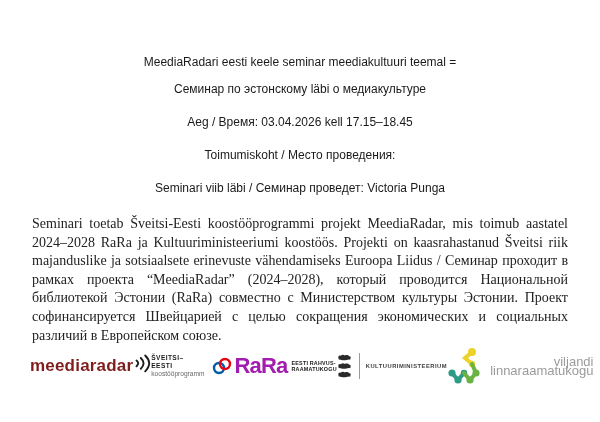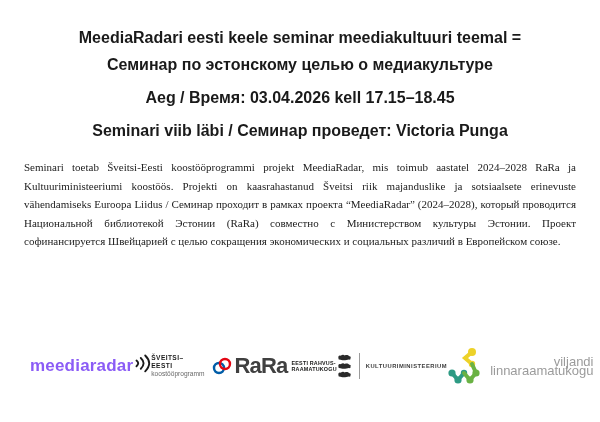--- a/index.html
+++ b/index.html
@@ -13,10 +13,10 @@
 
   
   .headline {
-    padding-top: 28px;
+    padding-top: 52px;
     text-align: center;
-    font-weight: 700;
-    font-size: 16px;
+    font-weight: 400;
+    font-size: 12px;
     color: #1a1a1a;
   }
   .hl { line-height: 20px; margin: 0 28px 13px; }

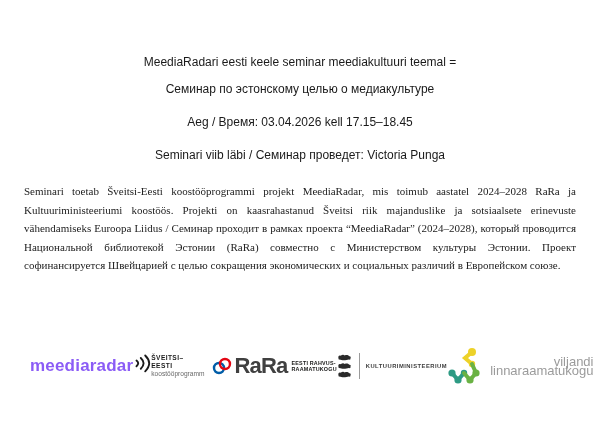--- a/index.html
+++ b/index.html
@@ -77,7 +77,7 @@
 
   <div class="headline">
     <div class="hl title1">MeediaRadari eesti keele seminar meediakultuuri teemal =</div>
-    <div class="hl">Семинар по эстонскому целью о медиакультуре</div>
+    <div class="hl">Семинар по эстонскому läbi о медиакультуре</div>
     <div class="hl">Aeg / Время: 03.04.2026 kell 17.15–18.45</div>
     <div class="hl last">Seminari viib läbi / Семинар проведет: Victoria Punga</div>
   </div>

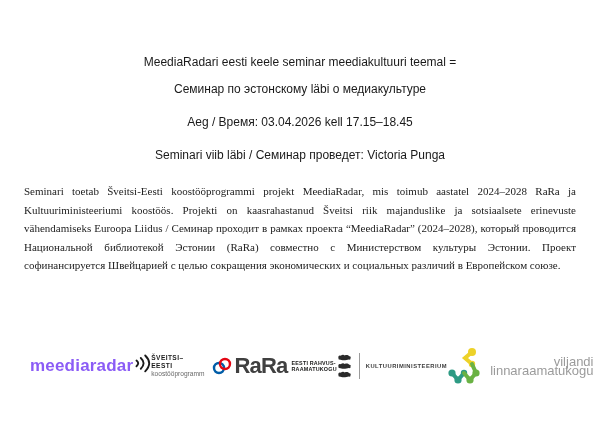--- a/index.html
+++ b/index.html
@@ -79,6 +79,7 @@
     <div class="hl title1">MeediaRadari eesti keele seminar meediakultuuri teemal =</div>
     <div class="hl">Семинар по эстонскому läbi о медиакультуре</div>
     <div class="hl">Aeg / Время: 03.04.2026 kell 17.15–18.45</div>
+    <div class="hl">Toimumiskoht / Место проведения:</div>
     <div class="hl last">Seminari viib läbi / Семинар проведет: Victoria Punga</div>
   </div>
 

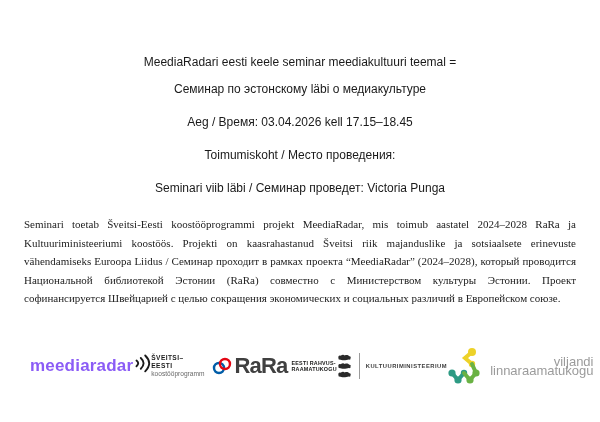--- a/index.html
+++ b/index.html
@@ -25,9 +25,9 @@
 
   
   .description {
-    margin: 17px 24px 0;
+    margin: 17px 32px 0;
     font-family: "Liberation Serif", serif;
-    font-size: 11px;
+    font-size: 14px;
     line-height: 18.6px;
     color: #222222;
     text-align: justify;

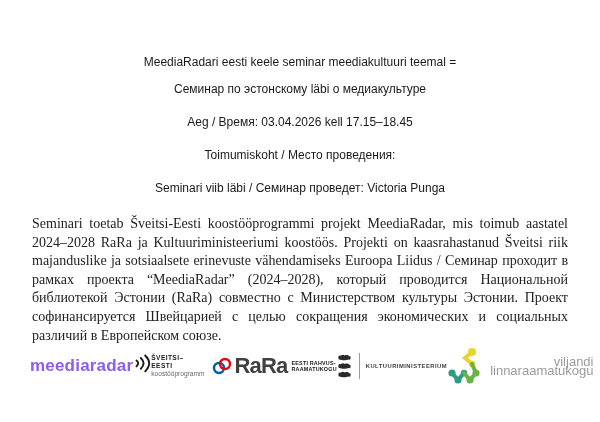--- a/index.html
+++ b/index.html
@@ -44,7 +44,7 @@
   
   .mr-word {
     font-size: 17px; font-weight: 600; letter-spacing: 0.2px;
-    color: #8b5cf6;
+    color: #7f1d1d;
   }
   .mr-waves { margin-left: 1px; margin-top: -6px; }
   .wv { fill: none; stroke-width: 1.9; stroke-linecap: round; }

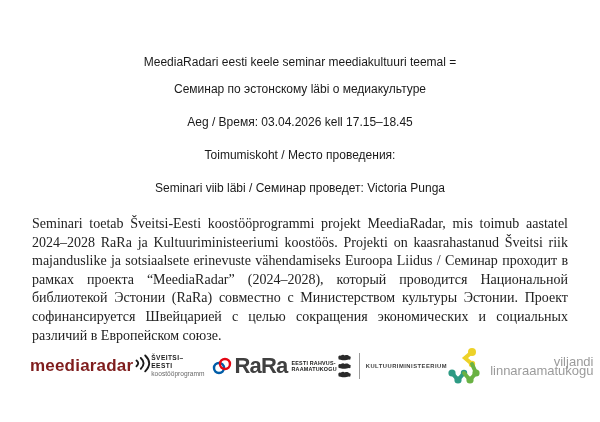--- a/index.html
+++ b/index.html
@@ -57,7 +57,7 @@
   
   .rara-word {
     font-size: 22px; font-weight: 800; letter-spacing: -0.8px;
-    color: #404040; line-height: 22px;
+    color: #a21caf; line-height: 22px;
   }
   .rara-sub { margin-left: 4px; text-align: left; }
   .rara-sub div { font-size: 5.4px; font-weight: 700; letter-spacing: 0.2px; color: #171716; line-height: 6.5px; }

=======

_TASK TO CARRY OUT_
What are the lines above from the one with "color: #1a1a1a;" to the one with "1px; margin-top: -6px;", both included? Reproduce them exactly, without pictures.

_EXPECTED OUTPUT_
     color: #1a1a1a;
   }
   .hl { line-height: 20px; margin: 0 28px 13px; }

--- a/index.html
+++ b/index.html
@@ -77,7 +77,7 @@
 
   <div class="headline">
     <div class="hl title1">MeediaRadari eesti keele seminar meediakultuuri teemal =</div>
-    <div class="hl">Семинар по эстонскому целью о медиакультуре</div>
+    <div class="hl">Семинар по эстонскому läbi о медиакультуре</div>
     <div class="hl">Aeg / Время: 03.04.2026 kell 17.15–18.45</div>
     <div class="hl last">Seminari viib läbi / Семинар проведет: Victoria Punga</div>
   </div>

--- a/index.html
+++ b/index.html
@@ -79,6 +79,7 @@
     <div class="hl title1">MeediaRadari eesti keele seminar meediakultuuri teemal =</div>
     <div class="hl">Семинар по эстонскому läbi о медиакультуре</div>
     <div class="hl">Aeg / Время: 03.04.2026 kell 17.15–18.45</div>
+    <div class="hl">Toimumiskoht / Место проведения:</div>
     <div class="hl last">Seminari viib läbi / Семинар проведет: Victoria Punga</div>
   </div>
 

--- a/index.html
+++ b/index.html
@@ -25,9 +25,9 @@
 
   
   .description {
-    margin: 17px 24px 0;
+    margin: 17px 32px 0;
     font-family: "Liberation Serif", serif;
-    font-size: 11px;
+    font-size: 14px;
     line-height: 18.6px;
     color: #222222;
     text-align: justify;

--- a/index.html
+++ b/index.html
@@ -44,7 +44,7 @@
   
   .mr-word {
     font-size: 17px; font-weight: 600; letter-spacing: 0.2px;
-    color: #8b5cf6;
+    color: #7f1d1d;
   }
   .mr-waves { margin-left: 1px; margin-top: -6px; }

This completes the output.